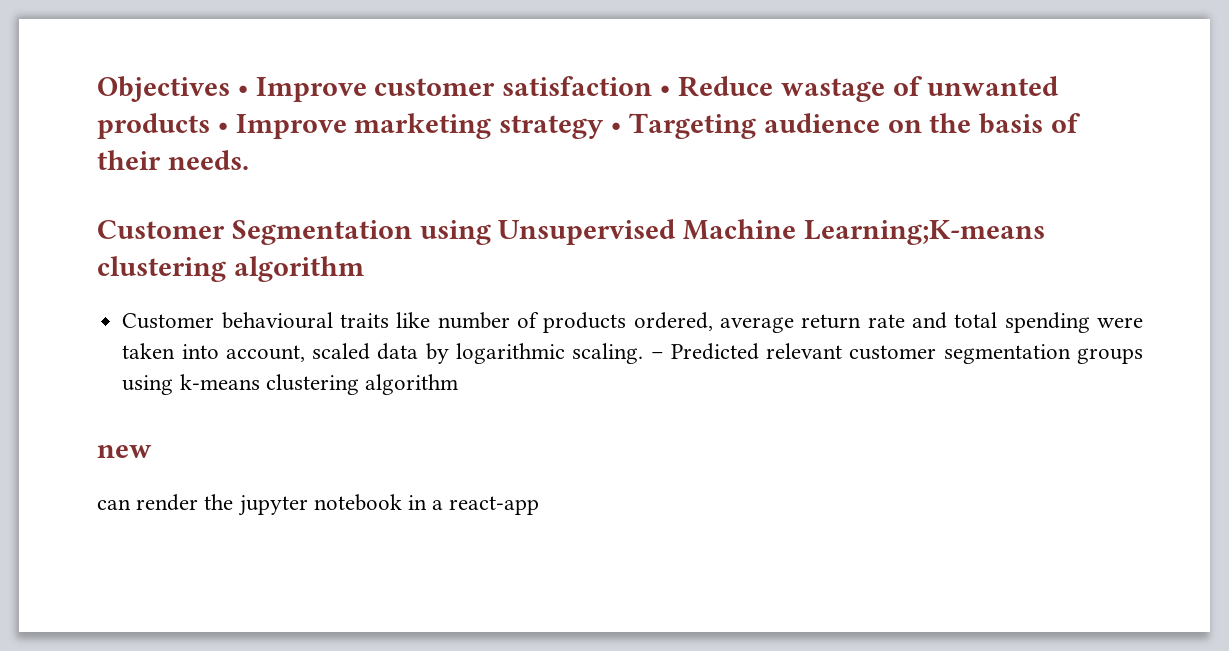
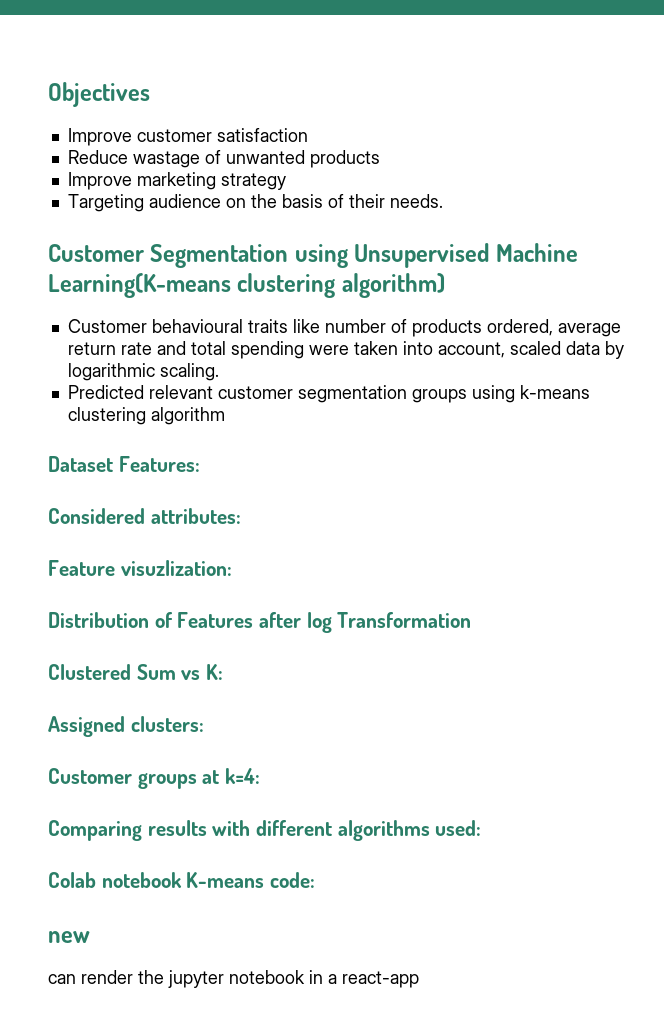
[237,85,248,96] • -> (150, 94) //
[660,85,671,96] • -> (308, 135) //
[217,122,228,133] • -> (380, 159) //
[611,122,622,133] • -> (286, 181) //
[804,220,1046,245] [97,256,364,282] Learning;K-means clustering algorithm -> [48,273,445,298] Learning(K-means clustering algorithm)
[650,352,664,359] – -> (219, 372) //
(458, 384) none -> [48,456,200,472] [48,508,241,524] [48,560,232,576] [48,612,472,633] [48,664,224,680] [48,716,204,737] [48,768,261,789] [48,820,482,841] [48,872,316,888] // Dataset Features: // Considered attributes: // Feature visuzlization: // Distribution of Features after log Transformation // Clustered Sum vs K: // Assigned clusters: // Customer groups at k=4: // Comparing results with different algorithms used: // Colab notebook K-means code:

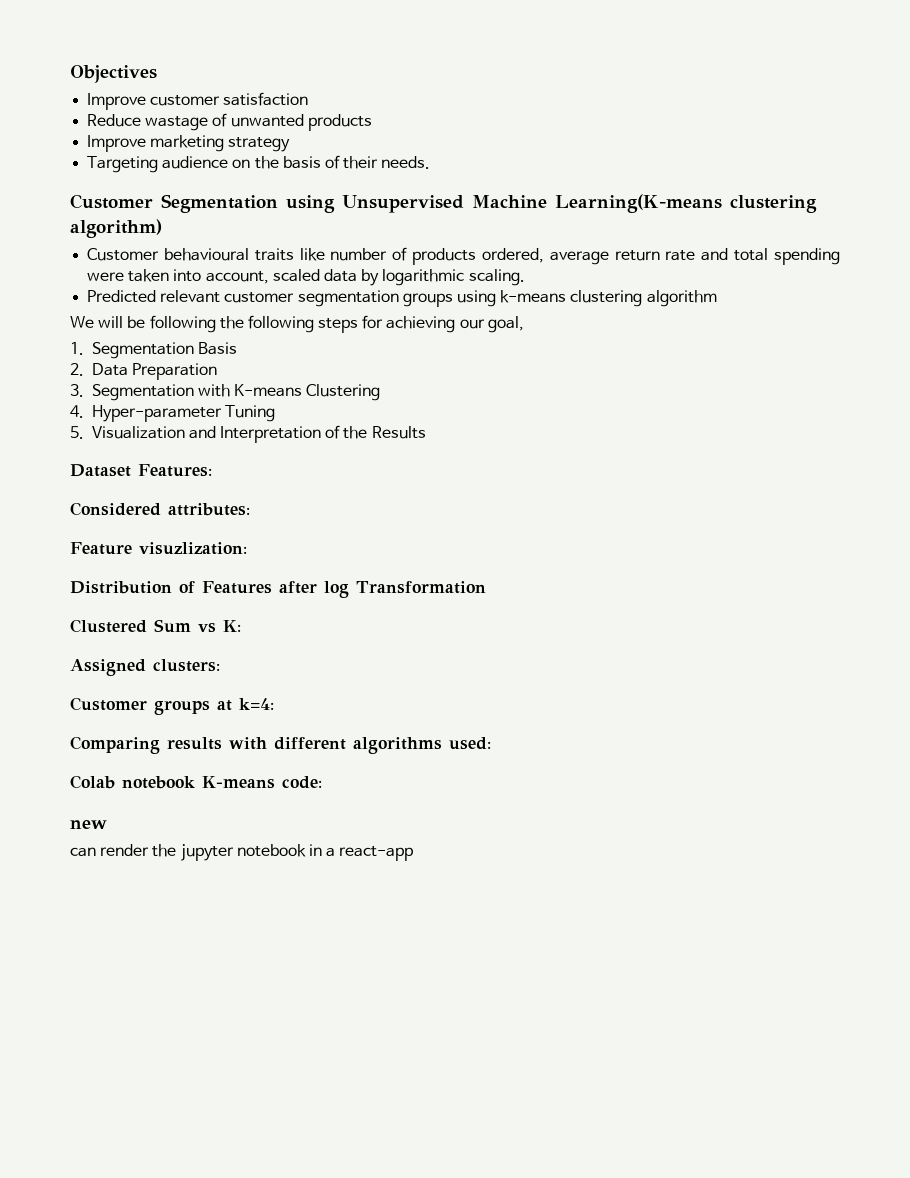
(225, 416) none -> [70,315,524,333] [70,342,237,359] [70,363,217,380] [70,384,381,401] [70,405,275,422] [70,425,426,443] // We will be following the following steps for achieving our goal, // 1. Segmentation Basis // 2. Data Preparation // 3. Segmentation with K-means Clustering // 4. Hyper-parameter Tuning // 5. Visualization and Interpretation of the Results

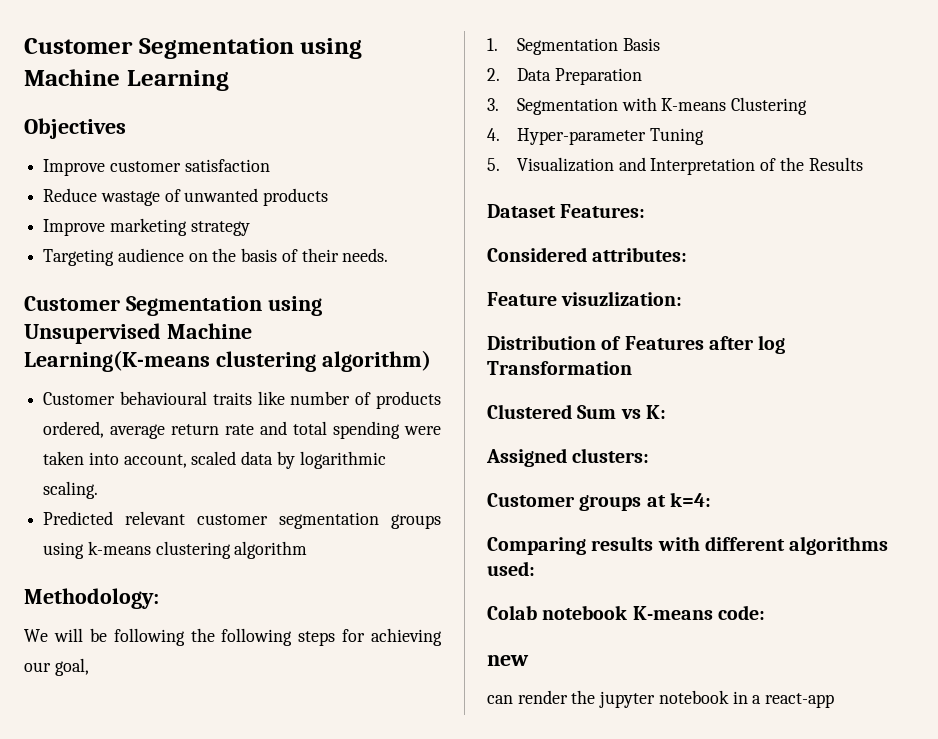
(70, 74) none -> [24,38,363,59] [24,69,229,91] Customer Segmentation using Machine Learning //
(717, 298) none -> [24,588,159,609] // Methodology:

**EXERCISE PROMPT:**
"Customer" is the string to look for; please copy every line of the records above where it appears.

**WRITTEN SOLUTION:**
(458, 384) none -> [48,456,200,472] [48,508,241,524] [48,560,232,576] [48,612,472,633] [48,664,224,680] [48,716,204,737] [48,768,261,789] [48,820,482,841] [48,872,316,888] // Dataset Features: // Considered attributes: // Feature visuzlization: // Distribution of Features after log Transformation // Clustered Sum vs K: // Assigned clusters: // Customer groups at k=4: // Comparing results with different algorithms used: // Colab notebook K-means code:
(70, 74) none -> [24,38,363,59] [24,69,229,91] Customer Segmentation using Machine Learning //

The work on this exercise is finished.